Если бы речь шла о классическом Петербурге или, напротив, тусовочно-клубном Питере, еще куда ни шло, но Антон, неизвестно с чего, подсел на Серебряный век и спрашивал: есть ли уже музей Гумилева, какова судьба частного музея Анны Ахматовой, был ли он на лестнице Кузьмина и т.д; самое же странное, парень интересовался этим всерьез. Про себя, Олег решил, вернувшись в Питер, устроить себе отдельную экскурсию.
- Антон, ты вообще, откуда такой? - однажды спросил его Олег.
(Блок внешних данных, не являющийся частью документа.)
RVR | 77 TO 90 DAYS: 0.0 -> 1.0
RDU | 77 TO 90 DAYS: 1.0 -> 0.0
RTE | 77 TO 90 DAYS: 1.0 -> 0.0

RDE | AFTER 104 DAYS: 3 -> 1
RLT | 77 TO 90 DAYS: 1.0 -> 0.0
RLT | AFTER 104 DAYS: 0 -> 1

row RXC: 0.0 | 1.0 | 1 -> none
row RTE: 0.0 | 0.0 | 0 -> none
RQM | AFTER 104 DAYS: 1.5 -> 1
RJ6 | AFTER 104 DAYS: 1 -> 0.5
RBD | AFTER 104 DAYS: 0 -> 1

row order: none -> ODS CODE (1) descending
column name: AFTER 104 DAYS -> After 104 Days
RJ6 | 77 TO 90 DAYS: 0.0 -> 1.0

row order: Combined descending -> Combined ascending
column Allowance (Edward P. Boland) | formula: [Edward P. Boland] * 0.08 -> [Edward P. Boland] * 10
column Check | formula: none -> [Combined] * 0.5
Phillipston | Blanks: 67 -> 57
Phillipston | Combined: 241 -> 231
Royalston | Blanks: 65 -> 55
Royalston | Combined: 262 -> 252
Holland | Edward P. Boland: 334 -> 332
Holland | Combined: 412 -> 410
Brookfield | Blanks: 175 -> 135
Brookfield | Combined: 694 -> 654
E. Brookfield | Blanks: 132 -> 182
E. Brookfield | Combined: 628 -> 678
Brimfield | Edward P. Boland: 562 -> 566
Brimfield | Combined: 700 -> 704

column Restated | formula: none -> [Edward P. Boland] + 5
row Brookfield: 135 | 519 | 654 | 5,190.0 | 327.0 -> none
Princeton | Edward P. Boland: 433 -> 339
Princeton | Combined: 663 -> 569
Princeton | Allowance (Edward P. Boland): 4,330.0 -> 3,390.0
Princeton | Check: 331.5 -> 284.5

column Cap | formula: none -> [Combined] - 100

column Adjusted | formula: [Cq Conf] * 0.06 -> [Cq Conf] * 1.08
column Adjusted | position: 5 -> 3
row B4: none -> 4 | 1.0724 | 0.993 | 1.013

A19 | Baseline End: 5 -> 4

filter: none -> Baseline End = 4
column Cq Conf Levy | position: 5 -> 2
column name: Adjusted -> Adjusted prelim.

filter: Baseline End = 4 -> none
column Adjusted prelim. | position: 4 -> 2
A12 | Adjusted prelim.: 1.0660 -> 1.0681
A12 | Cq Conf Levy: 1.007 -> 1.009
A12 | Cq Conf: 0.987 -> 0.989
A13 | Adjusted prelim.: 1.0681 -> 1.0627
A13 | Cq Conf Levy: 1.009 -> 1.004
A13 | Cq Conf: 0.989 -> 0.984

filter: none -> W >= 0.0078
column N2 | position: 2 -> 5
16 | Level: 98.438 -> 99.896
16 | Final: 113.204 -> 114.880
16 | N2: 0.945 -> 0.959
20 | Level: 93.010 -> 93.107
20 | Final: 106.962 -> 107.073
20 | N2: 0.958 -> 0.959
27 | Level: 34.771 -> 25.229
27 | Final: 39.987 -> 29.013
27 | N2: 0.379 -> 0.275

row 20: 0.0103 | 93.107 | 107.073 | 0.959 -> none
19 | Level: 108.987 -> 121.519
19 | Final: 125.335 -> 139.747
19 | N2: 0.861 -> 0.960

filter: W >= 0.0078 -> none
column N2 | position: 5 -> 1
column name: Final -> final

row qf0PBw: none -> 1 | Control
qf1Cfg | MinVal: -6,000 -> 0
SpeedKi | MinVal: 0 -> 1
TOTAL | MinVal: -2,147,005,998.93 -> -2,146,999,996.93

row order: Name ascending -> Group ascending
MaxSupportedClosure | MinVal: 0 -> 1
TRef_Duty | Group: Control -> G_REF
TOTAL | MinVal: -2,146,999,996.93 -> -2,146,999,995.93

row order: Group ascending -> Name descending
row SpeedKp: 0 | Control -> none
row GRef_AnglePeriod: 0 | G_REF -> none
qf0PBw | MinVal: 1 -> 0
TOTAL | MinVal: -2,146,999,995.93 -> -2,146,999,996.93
- Откуда? Да, понял вопрос, - ответил тот. - Моя бабушка из Петербурга. Семью выселили в Ирхайск после убийства Кирова. Она мне рассказывала, что все ссыльные из Ленинграда на чемоданах сидели, ждали, когда можно будет домой вернуться. А моя бабушка была из офицерской семьи, она все прекрасно понимала и вместо того, чтобы в Ирхайске остаться, наоборот, решила забиться подальше. Когда через три года всех ссыльных посадили, она уже жила в Сосновском райцентре - по суши добраться можно лишь зимой, а летом только на лодке. Стала учительницей, женилась тоже на ссыльном. Так и выжили. Почти весь ее багаж, что из Ленинграда успела вывезти - книги, больше, чем в местной библиотеке. Бабушка для меня была... ну, как другое солнце. Дети, когда растут, мечтают стать космонавтами или киллерами, это смотря в какое время. А я мечтал в Петербурге побывать. И сейчас мечтаю. Может, у вас на выборах денег заработаю, на зимних каникулах выберусь.
- Выберешься, - оптимистично кивнул головой Олег.
За эти дни на Толика выпало меньше непосредственно журналистской писанины, зато свалилась напасть, с которой Олег пожалуй бы и не справился: писать речи кандидату, составлять ролики для радио и редактировать то, что творилось местными журналюгами. Иной раз, прочтя ирхайский шедевр на тридцать строчек, Олег с ужасом понимал, что написать три страницы собственного текста проще, чем переработать такое и искренне сочувствовал другу...
- Хватит думать о работе, - прервал его мысли Толик, - думай о чем угодно. А еще лучше, говори о чем угодно. О бабах, к примеру.
С бабами тут было непросто. На третьей недели, организовалась ударная группа, под девизом: спермотоксикоз - смертелен. В нее вошли Гулин, Гречин, Толик и Капитан (Олег хотел примкнуть, но не позволила очередная листовка; заводчик всего дела Тараскин отказался, так как нашел что-то индивидуальное). Группа сняла на три часа люкс в загородной сауне и вызвала туда соответствующих девиц. Все остались довольны, лишь Толик, рассказывая Олегу, повторял: хочешь большой и нечистой любви?
- Чего о бабах говорить? - ответил Олег. - Меня Таня зовет в гости, я никак выбраться не могу.
Таня действительно уделяла Олегу много внимания. У нее появилась напарница - Ольга, причем нередко обе девицы дежурили вместе. Ольга была сочной брюнеткой с удивительно высокими ногами, а уж лицом не просто девица - дивчина. Капитану она была явно более симпатична, чем Таня...
- Где этот "Якорь"? - спросил Олег
- Сейчас соображу, мне же объясняли, как дойти. На улице Вокзальной, знать бы еще где она находится. Чего-то я ленится стал: первую кампанейскую неделю делать было нехер, а я город так и не облазил.
Впрочем "Речной якорь" нашелся быстро. Вопреки своему названию, заведение оказалось вдали от берега, в административной части уездного Ирхайска, на улице - редкость для города, состоящей из нескольких трехэтажных домов, постройки времен последнего царя. Над входом в заведение (действительно круглосуточно, действительно открыто) висела мемориальная доска. Толик вытянулся, прочел.
- "Великий чешский писатель-коммунист Ярослав Гашек дважды останавливался в гостинице "Речной якорь" весной 1918 года". Здорово! С яичницей можно и подождать, я, пожалуй, начну утро с кнедликов с пивом.
- А я не отказался бы от карпа в сметане, - ответил Олег.